Welcoming women, mommies and babies: Valley midwife makes a practice of treating women as whole people
By CAROL LADWIG
Snoqualmie Valley Record Staff Reporter
June 20, 2012 · 4:18 PM
What she said was “My belief is every woman deserves a midwife.” What that means, especially to those not familiar with midwives, is that every woman should enjoy a special relationship with their health care practitioners.
Roxanne Spring, a certified nurse midwife, explains, “Midwife means ‘with woman,’ so when you come in for an appointment to discuss your health… would you not rather sit down and talk with someone who honors the fact that you and your body are very important in this pursuit of health and well-being? That your body’s wisdom is very vital? Because we are actually built to heal.”
On a traditional visit to a doctor, Spring said, a pregnant woman might not get the time and attention she wants to discuss all of her concerns, or any changes that might be happening during the pregnancy.
Offering that time, Spring says, “is an integral part of the quality of care that I want to provide. That’s the commitment.”
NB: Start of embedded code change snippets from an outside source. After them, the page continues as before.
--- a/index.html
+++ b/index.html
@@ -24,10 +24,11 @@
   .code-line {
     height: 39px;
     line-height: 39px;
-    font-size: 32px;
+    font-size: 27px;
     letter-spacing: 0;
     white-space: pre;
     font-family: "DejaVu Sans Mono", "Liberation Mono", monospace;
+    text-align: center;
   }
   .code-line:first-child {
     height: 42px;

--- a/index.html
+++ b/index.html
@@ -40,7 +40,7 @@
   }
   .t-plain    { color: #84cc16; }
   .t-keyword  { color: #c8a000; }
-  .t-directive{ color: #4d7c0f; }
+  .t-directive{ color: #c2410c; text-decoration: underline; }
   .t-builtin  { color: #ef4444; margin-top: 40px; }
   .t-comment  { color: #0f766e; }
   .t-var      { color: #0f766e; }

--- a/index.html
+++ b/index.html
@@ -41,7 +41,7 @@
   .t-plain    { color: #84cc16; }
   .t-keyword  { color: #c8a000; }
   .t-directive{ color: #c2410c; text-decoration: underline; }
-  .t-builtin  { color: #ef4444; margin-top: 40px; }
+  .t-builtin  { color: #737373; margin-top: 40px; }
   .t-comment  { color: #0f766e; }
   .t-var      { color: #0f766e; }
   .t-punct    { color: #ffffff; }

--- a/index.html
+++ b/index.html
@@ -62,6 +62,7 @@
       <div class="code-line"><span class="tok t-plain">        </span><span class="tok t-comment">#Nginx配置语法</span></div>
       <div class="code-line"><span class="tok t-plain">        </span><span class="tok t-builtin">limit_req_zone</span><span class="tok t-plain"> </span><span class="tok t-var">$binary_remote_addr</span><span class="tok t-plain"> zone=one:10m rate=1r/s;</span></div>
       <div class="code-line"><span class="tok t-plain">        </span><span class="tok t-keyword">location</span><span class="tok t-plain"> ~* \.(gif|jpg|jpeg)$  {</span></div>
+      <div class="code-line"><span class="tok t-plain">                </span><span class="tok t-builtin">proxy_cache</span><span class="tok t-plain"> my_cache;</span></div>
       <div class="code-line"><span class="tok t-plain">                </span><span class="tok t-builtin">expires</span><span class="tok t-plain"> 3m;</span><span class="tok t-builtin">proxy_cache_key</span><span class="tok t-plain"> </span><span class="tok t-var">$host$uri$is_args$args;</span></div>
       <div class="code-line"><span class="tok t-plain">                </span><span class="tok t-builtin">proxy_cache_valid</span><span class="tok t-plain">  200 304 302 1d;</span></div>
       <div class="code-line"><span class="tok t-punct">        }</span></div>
Oftentimes, especially after a baby is born, Spring will commit further, by seeing the mommy and baby at their home. It’s easier on the mommies, she says, and likely, improves her quality of care.
By spending the time and building relationships with her mommies, she explained, she can “see them as a whole person,” she said, and care for them as such — “because context is important!”
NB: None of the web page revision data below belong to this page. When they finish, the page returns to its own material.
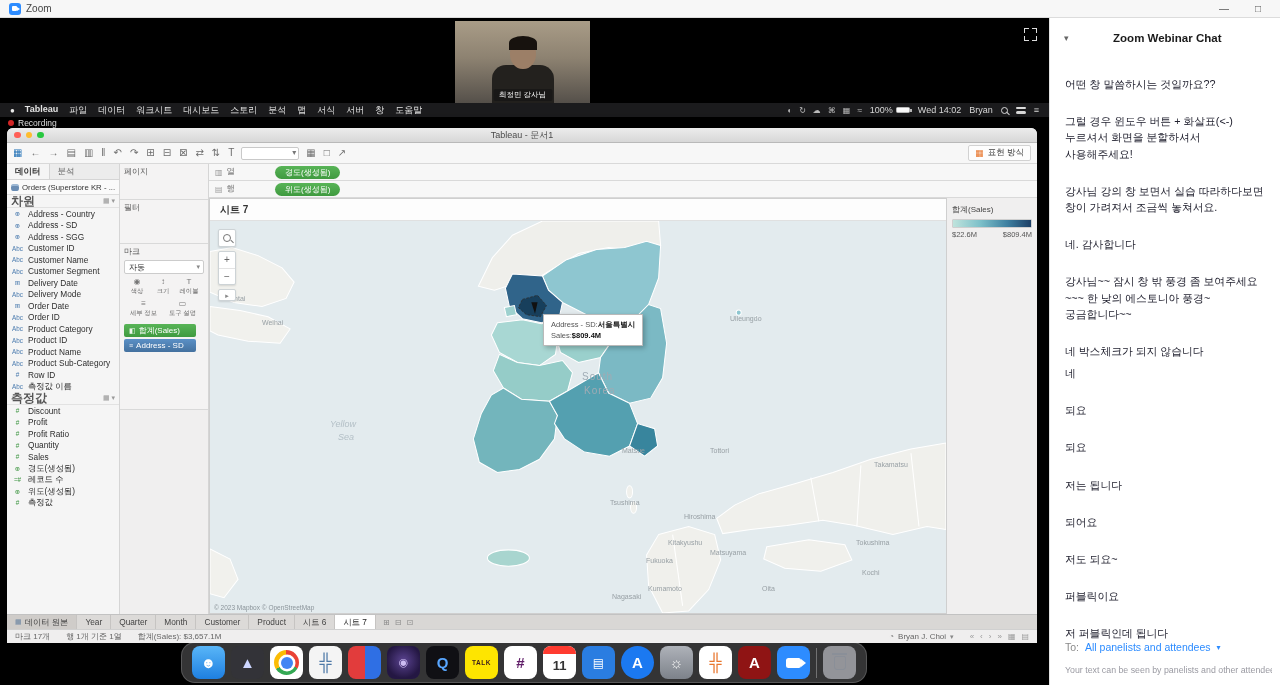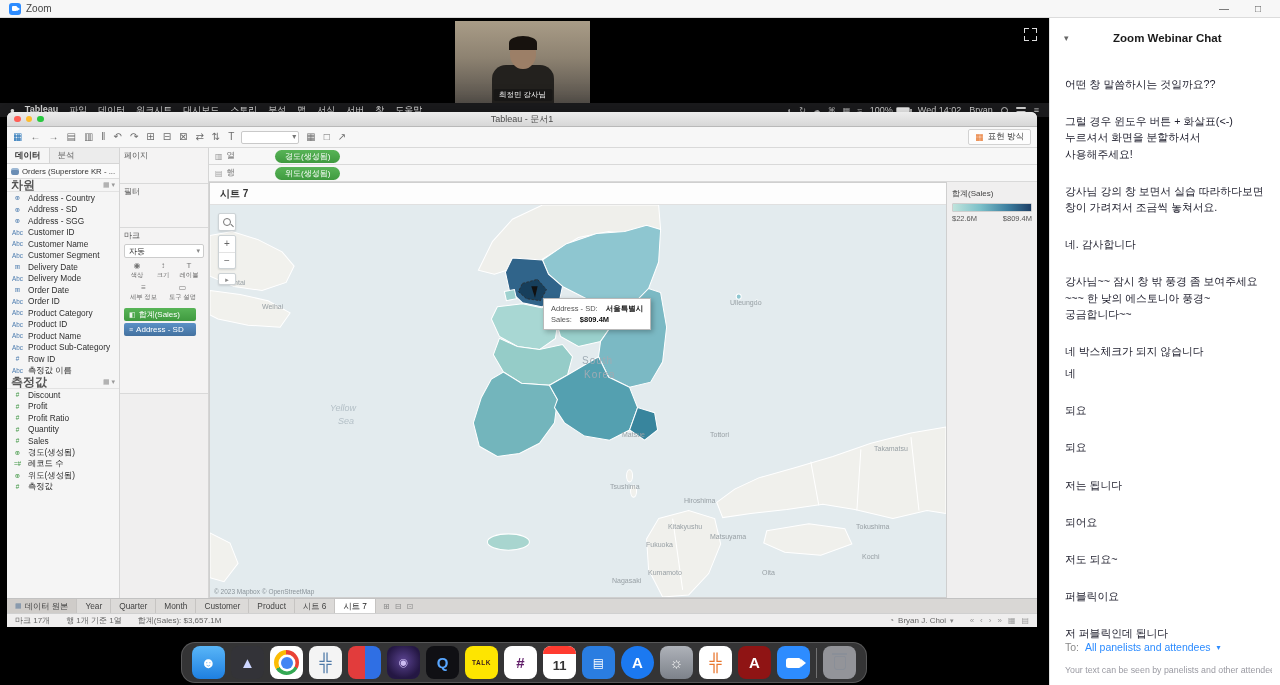--- a/index.html
+++ b/index.html
@@ -60,7 +60,7 @@
   .rec-label { color:#f2f2f2; font-size:8.5px; }
 
   
-  .tableau { position:absolute; left:7px; top:94px; width:1030px; height:515px; background:#ebebeb;
+  .tableau { position:absolute; left:7px; top:110px; width:1030px; height:515px; background:#ebebeb;
     border-radius:6px 6px 0 0; box-shadow:0 8px 30px rgba(0,0,0,.6); display:flex; flex-direction:column; overflow:hidden; }
   .tw-titlebar { height:15px; background:linear-gradient(#ececec,#d7d7d7); border-bottom:1px solid #b9b9b9;
     display:flex; align-items:center; position:relative; flex:none; }

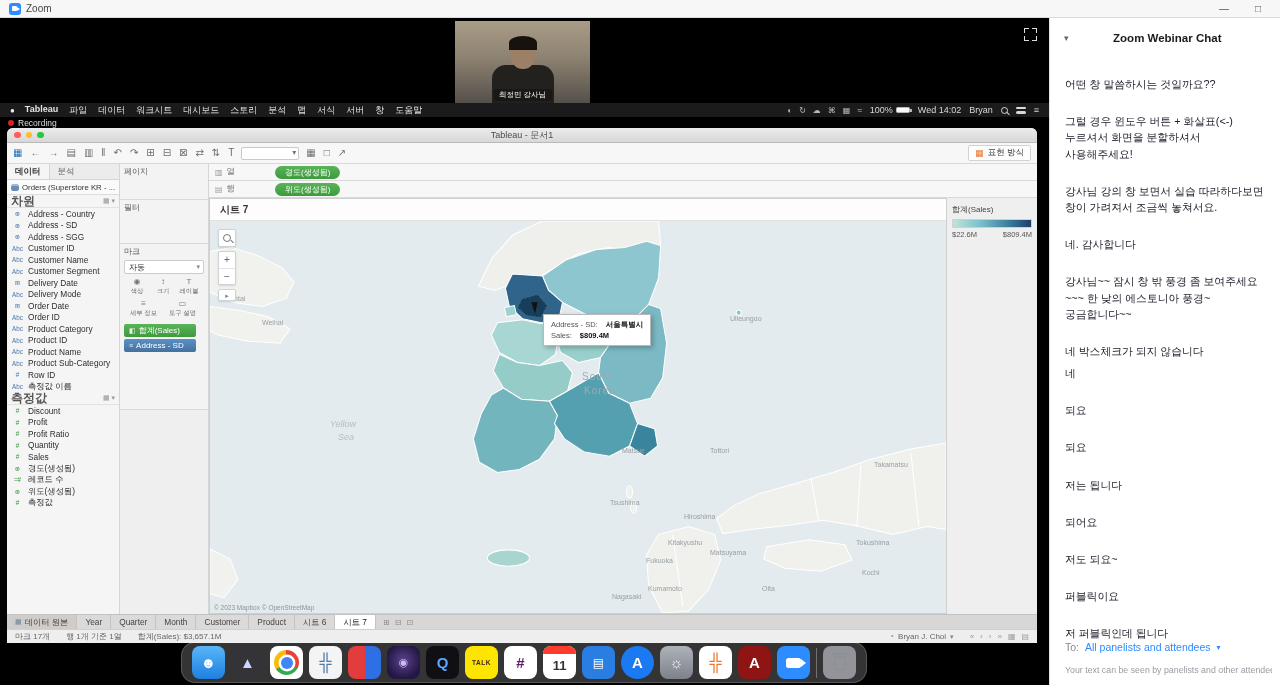--- a/index.html
+++ b/index.html
@@ -153,7 +153,7 @@
   .mc-more { height:12px; text-align:center; font-size:7px; color:#888; line-height:12px; }
   .map-tooltip { position:absolute; left:333px; top:93px; background:#fff; border:1px solid #b9b9b9;
     box-shadow:2px 2px 5px rgba(0,0,0,.25); padding:4px 7px; font-size:7.5px; color:#333; z-index:5; }
-  .map-tooltip .tt-row { display:flex; gap:8px; line-height:11px; }
+  .map-tooltip .tt-row { display:flex; gap:0; line-height:11px; }
   .map-tooltip .tt-label { color:#555; }
   .map-tooltip .tt-value { font-weight:bold; color:#111; }
   .map-cursor { position:absolute; left:323px; top:80px; width:0; height:0; z-index:6;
Spring, a practitioner since 1998, almost bubbles with information about her field.
“It’s just been a phenomenal part of my life,” she said. “Motherhood, pregnancy, breastfeeding, eating healthy, and the lifestyles that are family centered have been the core of my life, for many years.”
Officially, midwives are licensed health care providers who tend to women, and their families, throughout their pregnancies. Nurse-midwives like Spring can provide life-long health care for women.
All midwives support women’s physical, psychological and social well-being needs, provide education and counseling and offer postpartum support. They can prescribe drugs, too, but prefer to avoid such interventions, especially during a woman’s labor.
“Birth and labor are very, very unpredictable in real life, just like life is unpredictable,” Spring said.
Hospitals may try to minimize that unpredictability by administering drugs to induce labor, or other interventions. Midwives, however, are known for their role in natural births — no doctors, no pain killers, and often, no hospitals.
Since opening her practice in North Bend a few months ago, Spring has exclusively done out-of-hospital births, but she hopes to develop a relationship with an obstetrician so she can deliver in-hospital again in the future. In her career, she’s worked at both Overlake and Evergreen Hospitals as a midwife, and has been dismayed to find that “the interference with the natural process has become much more commonplace.”
It’s not a criticism. Traditional doctors will always have a place, she said, and “I’m grateful for medical knowledge.” Some women in fact, should see only traditional physicians while pregnant, if they are at high risk.
Midwifery is a safe option for low-risk pregnancies, between 60 and 80 percent of pregnancies, according to the American Pregnancy Association. It’s also becoming an easier choice to make, as insurance companies begin to cover midwifery. Spring is actually a preferred provider for several insurance companies.
It’s a welcome change, for Spring, who used to offer childbirth education classes.
“People would be incredibly motivated to have a birth of their choice, and then they would have to navigate a system and a provider that they thought were on the same page, and they really weren’t,” she said.
Spring estimates she’s delivered more than 500 babies as a midwife, which doesn’t include her own six children.
She started practicing again after her children were born because “I needed another outlet for this passion of mine!”